+++ Materials provided

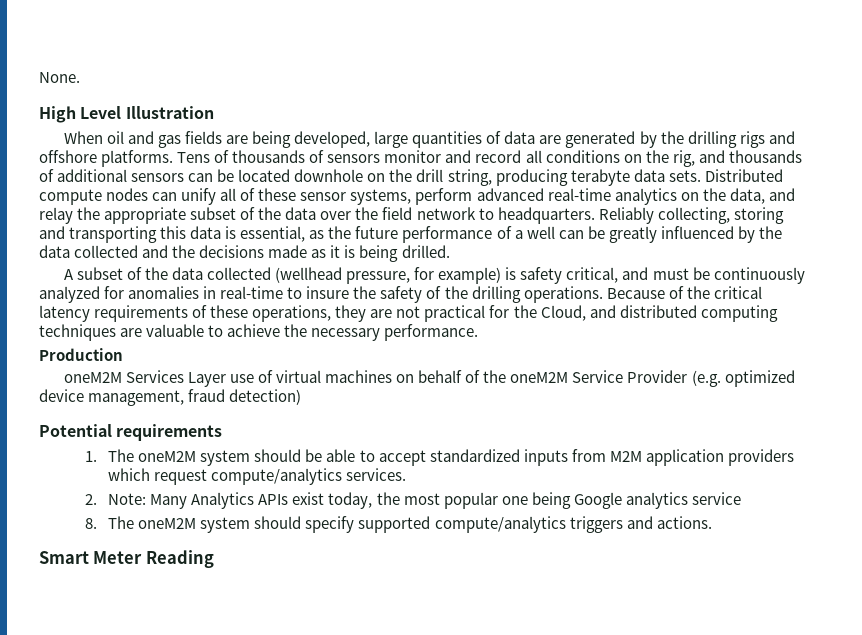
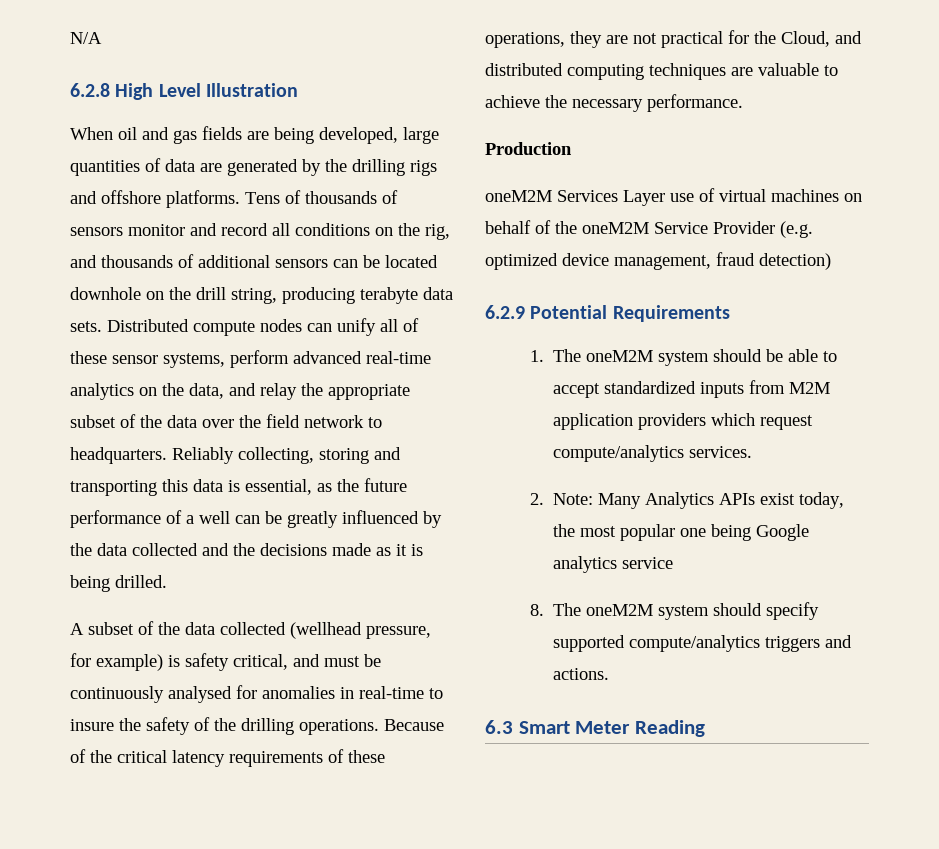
- None.
- High Level Illustration
+ N/A
+ 6.2.8 High Level Illustration
- A subset of the data collected (wellhead pressure, for example) is safety critical, and must be continuously analyzed for anomalies in real-time to insure the safety of the drilling operations.
+ A subset of the data collected (wellhead pressure, for example) is safety critical, and must be continuously analysed for anomalies in real-time to insure the safety of the drilling operations.
- Potential requirements
+ 6.2.9 Potential Requirements
- Smart Meter Reading
+ 6.3 Smart Meter Reading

++++++

→ Exercise details: In the records above, find the lines holding "example". Copy each one.

→ Exercise output:
- A subset of the data collected (wellhead pressure, for example) is safety critical, and must be continuously analyzed for anomalies in real-time to insure the safety of the drilling operations.
+ A subset of the data collected (wellhead pressure, for example) is safety critical, and must be continuously analysed for anomalies in real-time to insure the safety of the drilling operations.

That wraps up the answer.